No protective effect was noted from simply having children and not breastfeeding, or from taking oral contraceptives.

Pikwer M, Bergström U, Nilsson J-Å  et al. (2008) Breast-feeding, but not oral contraceptives, is associated with a reduced risk of rheumatoid arthritis. Ann Rheum Dis. ard.2007.084707v1

 

Breastfeeding and Rheumatoid Arthritis, Karlson 2004 

A study of reproductive and hormonal risk factors for rheumatoid arthritis (RA) in a cohort of 121,700 women has found a strong trend for decreasing risk of RA with increasing duration of breast-feeding (P for trend = 0.001).

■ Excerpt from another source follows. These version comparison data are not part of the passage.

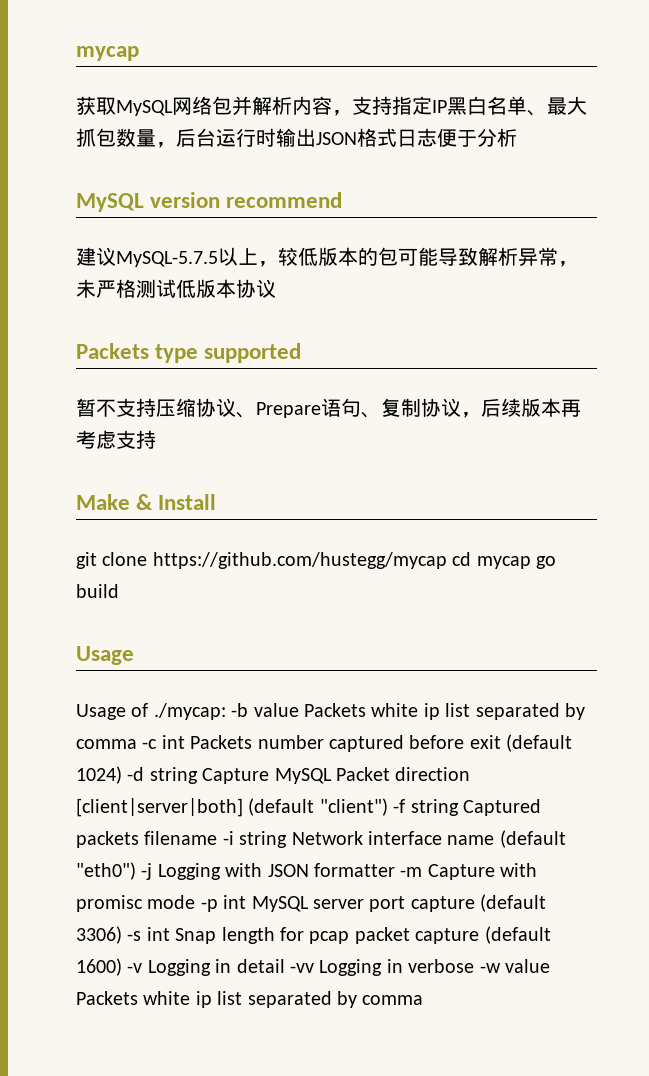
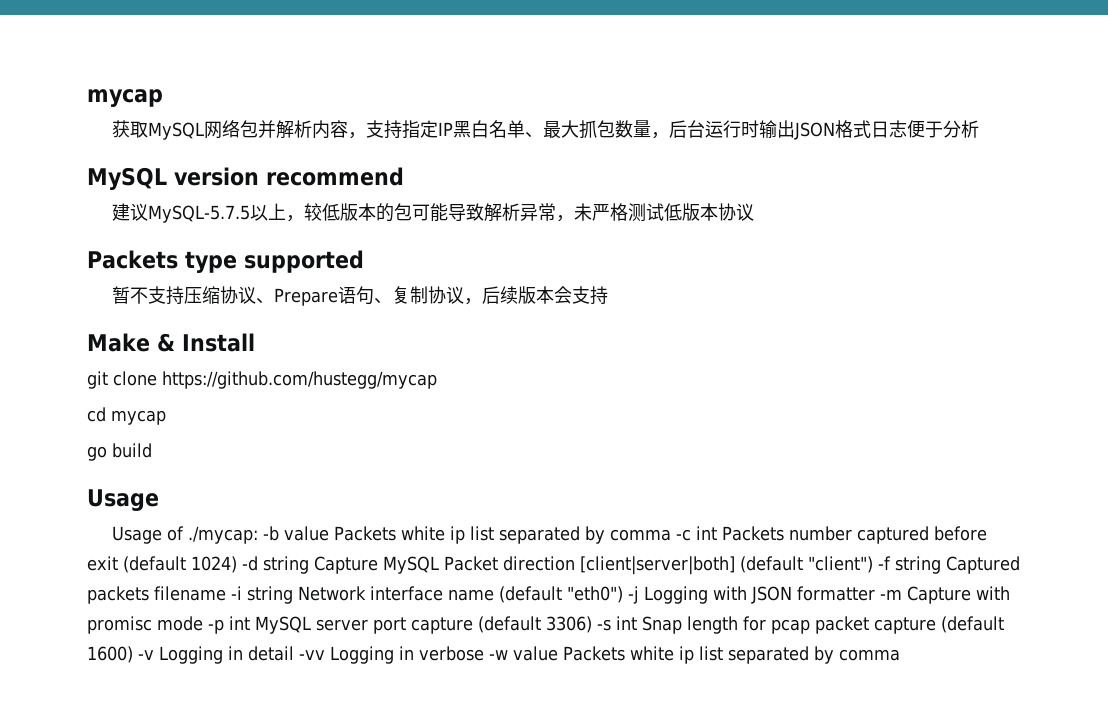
- 暂不支持压缩协议、Prepare语句、复制协议，后续版本再考虑支持
+ 暂不支持压缩协议、Prepare语句、复制协议，后续版本会支持
- git clone https://github.com/hustegg/mycap cd mycap go build
+ git clone https://github.com/hustegg/mycap
+ cd mycap
+ go build

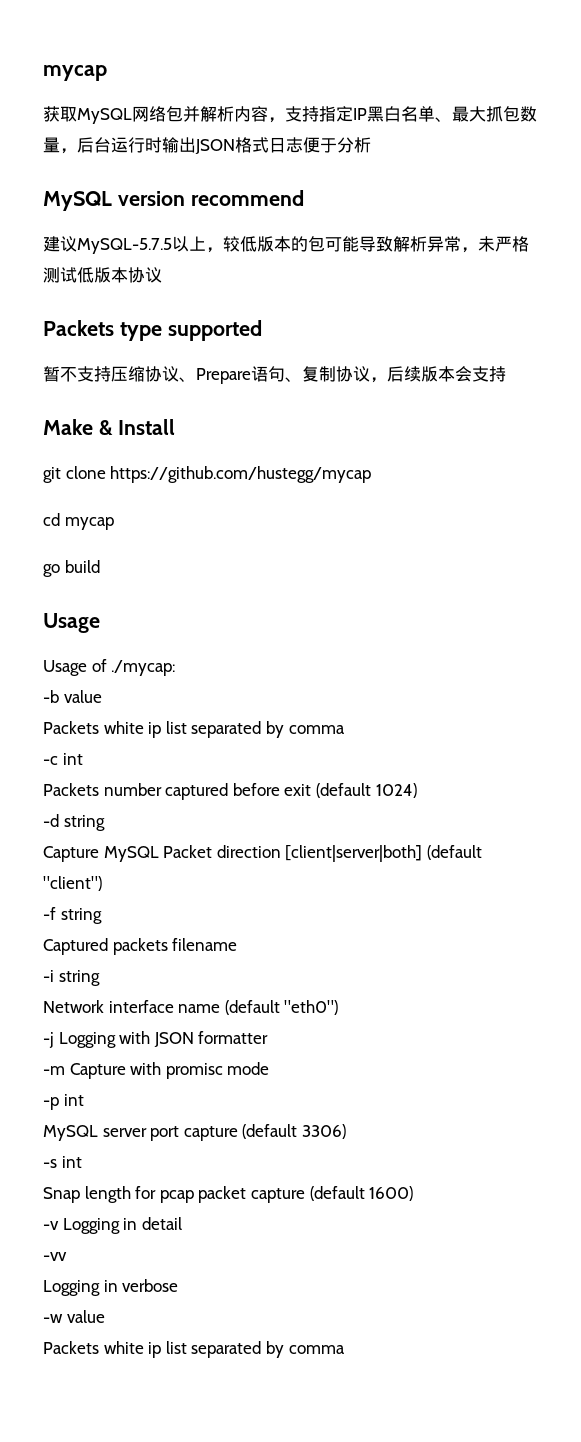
- Usage of ./mycap: -b value Packets white ip list separated by comma -c int Packets number captured before exit (default 1024) -d string Capture MySQL Packet direction [client|server|both] (default "client") -f string Captured packets filename -i string Network interface name (default "eth0") -j Logging with JSON formatter -m Capture with promisc mode -p int MySQL server port capture (default 3306) -s int Snap length for pcap packet capture (default 1600) -v Logging in detail -vv Logging in verbose -w value Packets white ip list separated by comma
+ Usage of ./mycap:
+ -b value
+ Packets white ip list separated by comma
+ -c int
+ Packets number captured before exit (default 1024)
+ -d string
+ Capture MySQL Packet direction [client|server|both] (default "client")
+ -f string
+ Captured packets filename
+ -i string
+ Network interface name (default "eth0")
+ -j Logging with JSON formatter
+ -m Capture with promisc mode
+ -p int
+ MySQL server port capture (default 3306)
+ -s int
+ Snap length for pcap packet capture (default 1600)
+ -v Logging in detail
+ -vv
+ Logging in verbose
+ -w value
+ Packets white ip list separated by comma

Women who had a total lifetime history of breastfeeding of at least 24 months were half as likely to develop RA as parous women who did not breastfeed (RR=0.5 (95% CI 0.3-0.8).

This effect was dose-dependent, with a significant trend toward lower risk with longer duration of breastfeeding.

Karlson EW et al (2004). Do breast-feeding and other reproductive factors influence future risk of rheumatoid arthritis?: Results from the Nurses’ Health Study. Arthritis Rheum 50: 3458-67.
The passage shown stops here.